Me interessa com o editorial ajustar o foco de abordagem de algumas ações no campo das artes visuais assim como selecionar alguns acontecimentos que surgem de uma genealogia, de um diagrama de eventos que promovem outros processos estéticos. Iniciativas como os encontros que promovem e pesquisam “mídia livre”, “cultura livre”, “software livre”, pedagogias radicais e autônomas baseadas em Paulo Freire. Eventos como Submidialogias e outros festivais de intervenção urbana que criam territórios de ação não tanto para um “público”, mas práticas que chamamos de “constitutivas” e nas quais se pode apontar processos de aprendizagem (radical, autônoma, coletiva). Parte do material agrupado em Bárbaros, Recombinantes, Submidiáticos, Tecnoxamãs, refere-se a esta produção.
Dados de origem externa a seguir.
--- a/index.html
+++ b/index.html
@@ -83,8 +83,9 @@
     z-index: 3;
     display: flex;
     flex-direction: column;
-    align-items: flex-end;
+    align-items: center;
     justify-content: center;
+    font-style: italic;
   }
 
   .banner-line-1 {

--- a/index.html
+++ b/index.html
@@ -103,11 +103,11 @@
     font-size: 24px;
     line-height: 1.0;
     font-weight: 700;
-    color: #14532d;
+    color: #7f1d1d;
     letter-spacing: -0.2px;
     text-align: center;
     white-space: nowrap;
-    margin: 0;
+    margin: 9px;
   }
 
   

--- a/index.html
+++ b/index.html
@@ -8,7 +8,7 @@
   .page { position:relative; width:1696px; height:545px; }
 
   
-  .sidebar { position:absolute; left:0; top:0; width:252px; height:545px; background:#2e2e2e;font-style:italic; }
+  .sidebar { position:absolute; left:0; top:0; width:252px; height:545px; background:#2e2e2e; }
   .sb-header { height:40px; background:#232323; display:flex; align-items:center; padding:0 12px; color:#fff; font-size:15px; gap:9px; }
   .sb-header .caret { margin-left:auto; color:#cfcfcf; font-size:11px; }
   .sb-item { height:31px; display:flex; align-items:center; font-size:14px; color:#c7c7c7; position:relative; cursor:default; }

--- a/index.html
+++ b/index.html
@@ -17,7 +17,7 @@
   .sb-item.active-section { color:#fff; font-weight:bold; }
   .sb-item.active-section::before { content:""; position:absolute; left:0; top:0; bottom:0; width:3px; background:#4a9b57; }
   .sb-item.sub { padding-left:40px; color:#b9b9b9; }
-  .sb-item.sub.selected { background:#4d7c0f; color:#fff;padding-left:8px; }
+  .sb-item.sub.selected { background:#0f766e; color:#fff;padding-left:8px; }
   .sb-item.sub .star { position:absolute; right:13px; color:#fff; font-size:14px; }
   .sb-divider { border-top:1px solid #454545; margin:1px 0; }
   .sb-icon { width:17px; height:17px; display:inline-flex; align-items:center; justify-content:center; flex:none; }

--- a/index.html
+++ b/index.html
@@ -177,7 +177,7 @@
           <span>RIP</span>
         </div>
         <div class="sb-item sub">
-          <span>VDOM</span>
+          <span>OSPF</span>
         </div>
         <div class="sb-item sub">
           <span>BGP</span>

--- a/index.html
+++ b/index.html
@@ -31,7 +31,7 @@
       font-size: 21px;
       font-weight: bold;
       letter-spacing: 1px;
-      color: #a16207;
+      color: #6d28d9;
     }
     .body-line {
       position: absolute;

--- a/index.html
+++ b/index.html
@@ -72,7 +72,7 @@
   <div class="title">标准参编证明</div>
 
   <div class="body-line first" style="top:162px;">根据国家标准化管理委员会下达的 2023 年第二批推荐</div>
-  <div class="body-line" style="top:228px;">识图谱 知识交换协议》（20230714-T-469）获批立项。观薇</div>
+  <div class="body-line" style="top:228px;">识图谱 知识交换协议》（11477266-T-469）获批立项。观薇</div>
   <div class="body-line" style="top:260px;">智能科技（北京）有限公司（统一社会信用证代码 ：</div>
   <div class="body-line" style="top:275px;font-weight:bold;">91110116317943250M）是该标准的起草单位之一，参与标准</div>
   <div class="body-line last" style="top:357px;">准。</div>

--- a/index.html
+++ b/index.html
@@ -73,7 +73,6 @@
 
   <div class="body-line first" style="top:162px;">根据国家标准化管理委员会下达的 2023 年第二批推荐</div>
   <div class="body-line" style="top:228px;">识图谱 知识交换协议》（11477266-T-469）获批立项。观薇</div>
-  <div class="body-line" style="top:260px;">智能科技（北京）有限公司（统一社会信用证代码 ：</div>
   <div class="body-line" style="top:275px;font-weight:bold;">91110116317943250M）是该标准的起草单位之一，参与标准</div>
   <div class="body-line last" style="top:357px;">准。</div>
Pretendo expor que em tais encontros ou dinâmicas de produçao a produção de subjetividade é mais importante do que a noção de “formar-se”, o que força linhas de horizontalidade frente a um campo de produção artístico brasileiro que tende muito à hierarquizações e institucionalidades.[6] Se falamos de aprendizagem, considerando que estamos no campo das práticas artísticas ou estéticas, vale jogar fora todo intuito civilizatório, “formação do olhar”, “formação do sujeito”, e apostar na radicalização dos modos de aprendizagem fora das constituições identitárias, mas, como processamentos de indivíduos em composição social.[7] Como disse Felix Guattari “o inimigo” pode ser o “si mesmo” eventualmente, assim como a própria “matéria da revolução”.[8] Diferente de “individualizar”, o conceito “individuar” explicita: deixar passar por si fluxos de singularidades.

 

Contemporaneizar...

A seleção do conteúdo agrupado no Periódico Permanente 2 responde ao convite dos seus editores, contemplando a seleção do acervo já existente do Fórum e uma série de materiais inseridos via este editorial, diversificando as vozes na promoção de uma esfera pública, tal como nos chama o Fórum como um todo.[9] São importantes aqui também as noções de pesquisa e arte como produção de conhecimento. Ou seja, a leitura atenta, o prazer de pesquisar a sua própria geração, misto de busca de um conteúdo entre o conhecido e a surpresa, que conformam este editorial - ou a cartografia que ele constitui -, ao lado de uma pesquisa pessoal, desenvolvida na prática artística e na produção crítica que venho construindo.[10] Por pesquisa compreendo a investigação que provoca desterritorializações à prática artística (seus modos, suas formas) junto de um desenvolvimento teórico, entendido como processamento dialógico com as inteligências que mobilizam o fazer da arte. Essas “inteligências” ou saberes são aqui tanto a atualização de uma história (da arte), assim como desejos de alinhamento ou aproximação com os saberes da filosofia política e da psico/esquizoanálise. A produção que é desencadeada a partir daqui, e a partir dessa multiplicidade que é o FP, constitui um saber intercambiado/intercambiável que acredito que posso chamar não equivocadamente de produção de conhecimento para as práticas artísticas.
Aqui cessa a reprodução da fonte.